Askeri devrim sadece iktisadî sahada değişikliklere yol açmamıştır. Bununla
beraber teknik ve bilimsel düşüncede de önemli ihtiyaçları ortaya çıkarmıştır.
Bu ihtiyaçları iki kısımda inceleyebiliriz: 1) bilimsel alanda ve 2) teknolojik
ya da mühendislik alanında.
270
Askeri Devrim’in bilimsel alanda doğurduğu ihtiyaçların en önemlilerinden
birinin balistik olduğunu söyleyebiliriz. İç ve dış balistik olarak ikiye ayrılan
bu dalın gelişimi fiziğin, mekanik ve termodinamik gibi çok önemli alanlarının gelişiminde önemli bir itki oluşturmuştur. Bunlardan dış balistik, mermi ya
da güllenin gideceği mesafeyi ve yörüngesini izleyip betimlemeye yarayan bilim dalıdır. Bu alanda ilk matematiksel çalışmaları yapan ve teorik topçuluğun
kurucusu olan İtalyan bilgin Niccolo Tartaglia’dır (Hall 2009: 33). Tartaglia
(1499-1557), 1537 yılında yazdığı Nova Scientia adlı eserde fırlatılan bir güllenin en uzak mesafeye gitmesi için topun yerle yaptığı açının 45 derece olması
gerektiğini göstermiştir (Cuomo 1997: 161-163). Ayrıca dereceli kadranı topların eğimlerini hesap etmek için ilk kullanan da kendisi olmuştur.

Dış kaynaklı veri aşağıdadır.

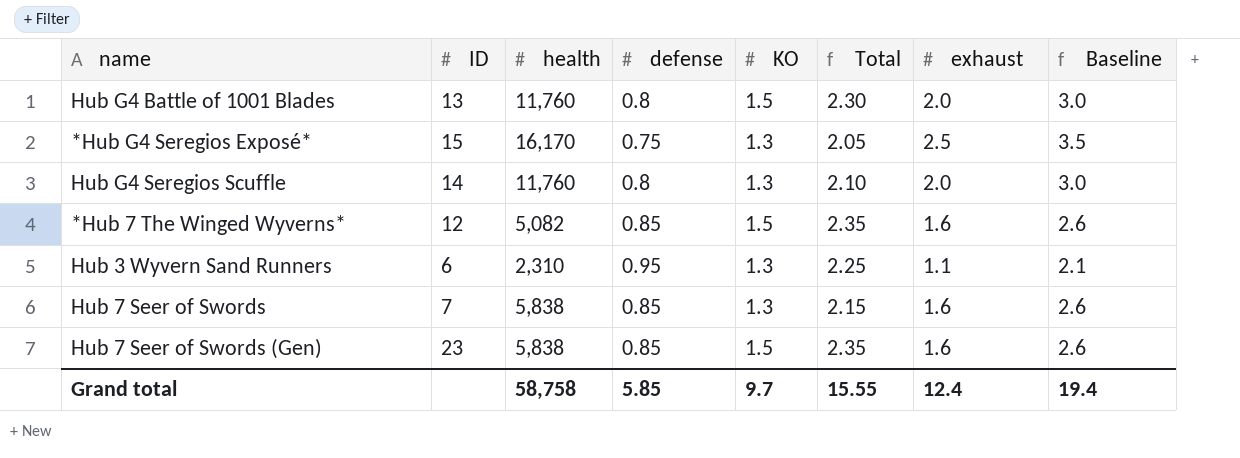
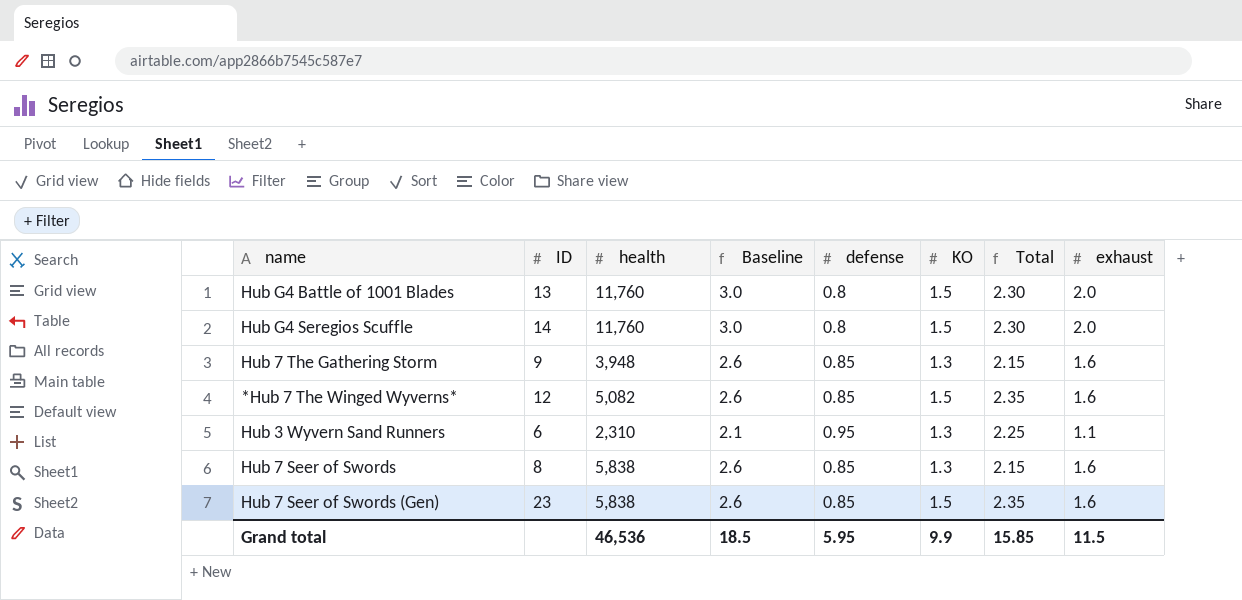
column Baseline | position: 8 -> 4
row *Hub G4 Seregios Exposé*: 15 | 16,170 | 0.75 | 1.3 | 2.05 | 2.5 | 3.5 -> none
Hub G4 Seregios Scuffle | KO: 1.3 -> 1.5
Hub G4 Seregios Scuffle | Total: 2.10 -> 2.30
row Hub 7 The Gathering Storm: none -> 9 | 3,948 | 2.6 | 0.85 | 1.3 | 2.15 | 1.6
Hub 7 Seer of Swords | ID: 7 -> 8
Grand total | health: 58,758 -> 46,536
Grand total | Baseline: 19.4 -> 18.5
Grand total | defense: 5.85 -> 5.95
Grand total | KO: 9.7 -> 9.9
Grand total | Total: 15.55 -> 15.85
Grand total | exhaust: 12.4 -> 11.5

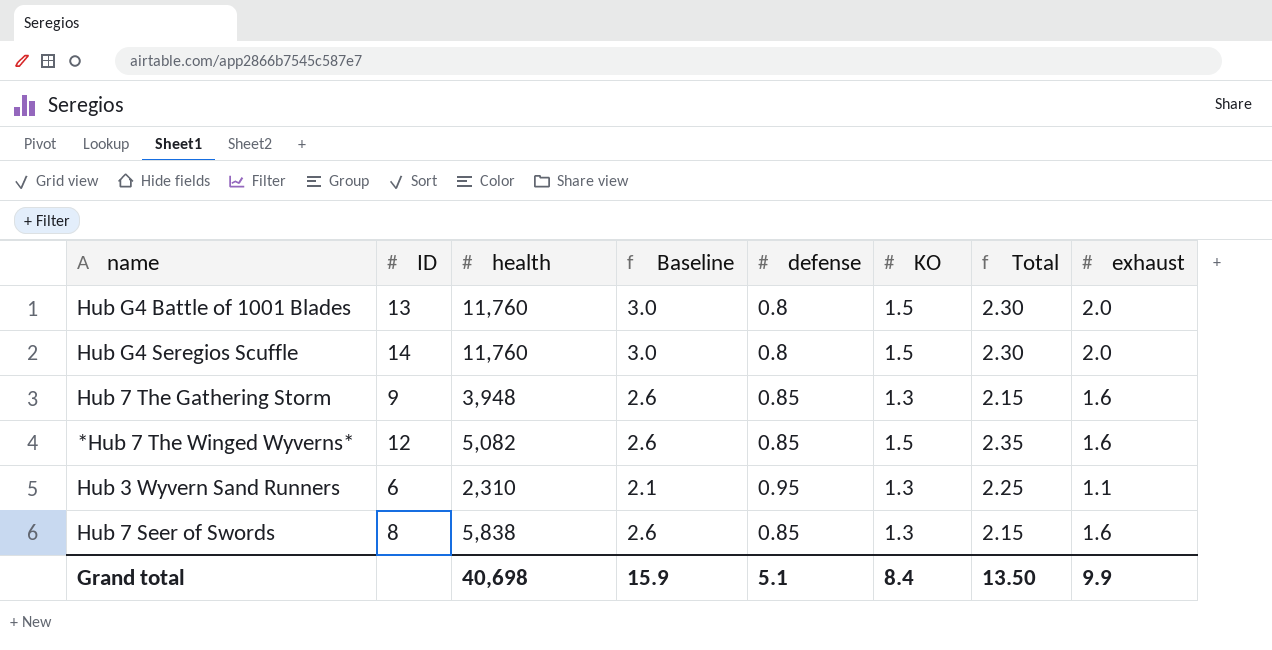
row Hub 7 Seer of Swords (Gen): 23 | 5,838 | 2.6 | 0.85 | 1.5 | 2.35 | 1.6 -> none
Grand total | health: 46,536 -> 40,698
Grand total | Baseline: 18.5 -> 15.9
Grand total | defense: 5.95 -> 5.1
Grand total | KO: 9.9 -> 8.4
Grand total | Total: 15.85 -> 13.50
Grand total | exhaust: 11.5 -> 9.9

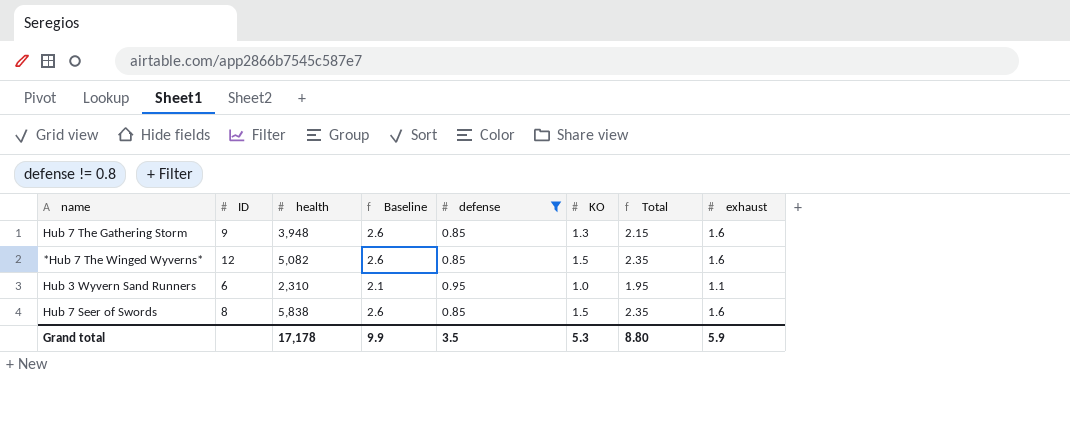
filter: none -> defense != 0.8
Hub 3 Wyvern Sand Runners | KO: 1.3 -> 1.0
Hub 3 Wyvern Sand Runners | Total: 2.25 -> 1.95
Hub 7 Seer of Swords | KO: 1.3 -> 1.5
Hub 7 Seer of Swords | Total: 2.15 -> 2.35
Grand total | health: 40,698 -> 17,178
Grand total | Baseline: 15.9 -> 9.9
Grand total | defense: 5.1 -> 3.5
Grand total | KO: 8.4 -> 5.3
Grand total | Total: 13.50 -> 8.80
Grand total | exhaust: 9.9 -> 5.9

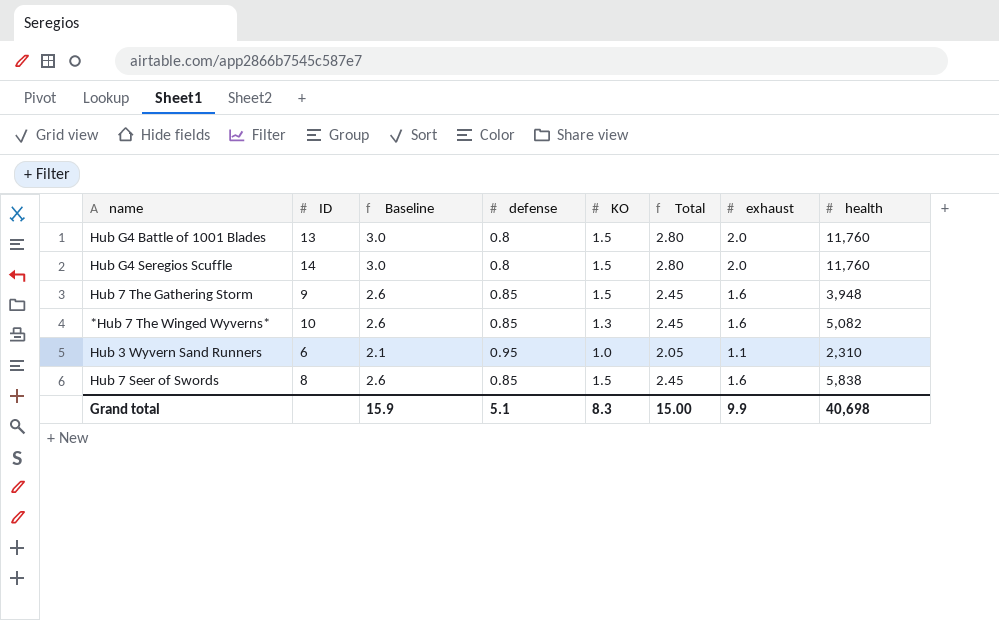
filter: defense != 0.8 -> none
column Total | formula: [defense] + [KO] -> [defense] + [exhaust]
column health | position: 3 -> 8
Hub 7 The Gathering Storm | KO: 1.3 -> 1.5
*Hub 7 The Winged Wyverns* | ID: 12 -> 10
*Hub 7 The Winged Wyverns* | KO: 1.5 -> 1.3
Grand total | Baseline: 9.9 -> 15.9
Grand total | defense: 3.5 -> 5.1
Grand total | KO: 5.3 -> 8.3
Grand total | Total: 8.80 -> 15.00
Grand total | exhaust: 5.9 -> 9.9
Grand total | health: 17,178 -> 40,698

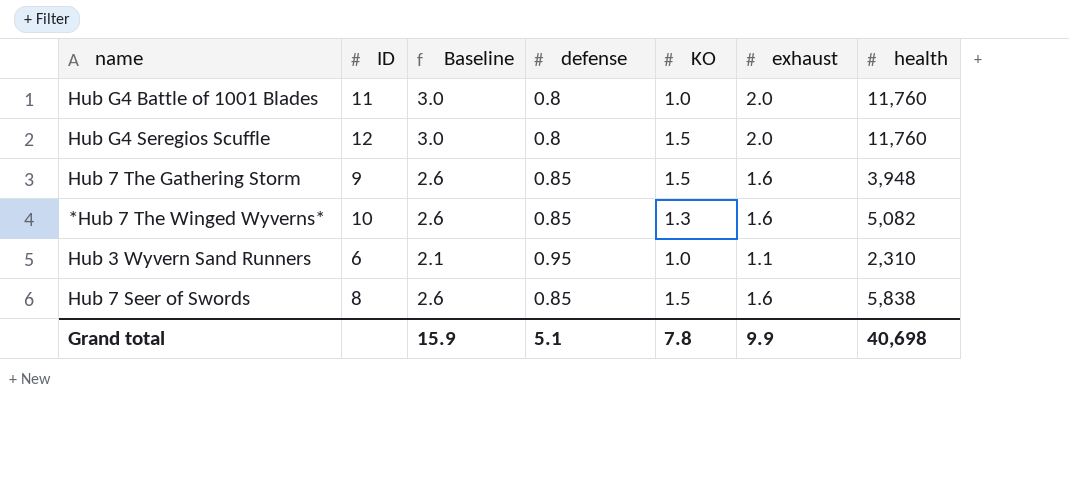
column Total | formula: [defense] + [exhaust] -> none
Hub G4 Battle of 1001 Blades | ID: 13 -> 11
Hub G4 Battle of 1001 Blades | KO: 1.5 -> 1.0
Hub G4 Seregios Scuffle | ID: 14 -> 12
Grand total | KO: 8.3 -> 7.8

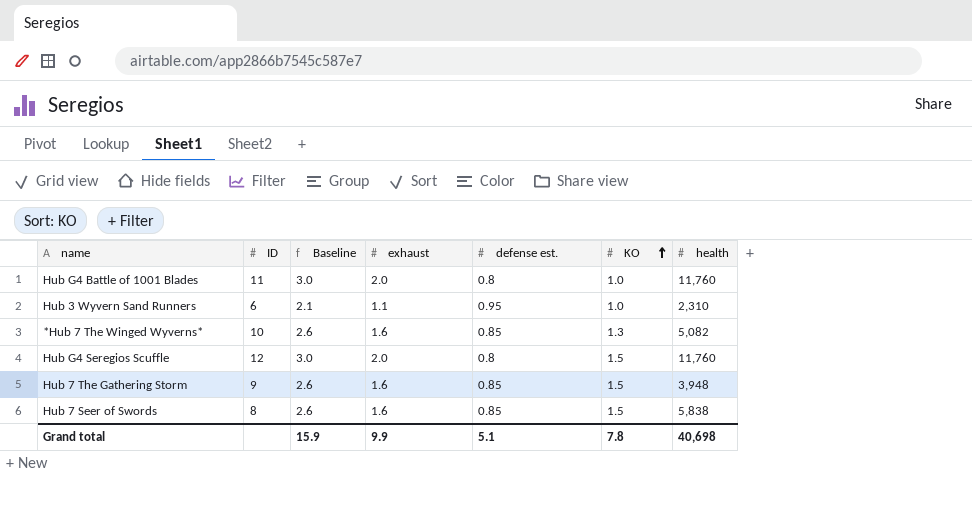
row order: none -> KO ascending
column exhaust | position: 6 -> 4
column name: defense -> defense est.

Bilimsel Devrim’in en önemli figürlerinden birisi olan İtalyan bilgin Galileo
Galilei (1564-1642), İki Yeni Bilim Üzerine Diyaloglar ve Matematiksel Kanıtlamalar (1638) adıyla kaleme aldığı eserinin ilk gün diyaloglarına şöyle
bir giriş yapmıştır: “Siz Venediklilerin meşhur tophanenizde yapageldiğiniz
deneyler hevesli zihinlere özellikle mekanik alanının konularına giren geniş
bir araştırma alanı sunuyor; çünkü devamlı olarak üretilen alet ve makineleri
yapan zanaatkârlar arasında kısmen de kendi gözlemleriyle çok zekice açıklamalar yapabilen kimseler de olmalı.” (Galilei 1914: 1). Bu girişe uygun bir
biçimde de kitabının sonuna balistik cetveli koymuştur (Galilei 1914: 287).
Topçuluğun ve ateşli silahların mekaniğin gelişmesinde oynadığı rolü göstermesi açısından Galileo ve Tartaglia iyi birer örnektir.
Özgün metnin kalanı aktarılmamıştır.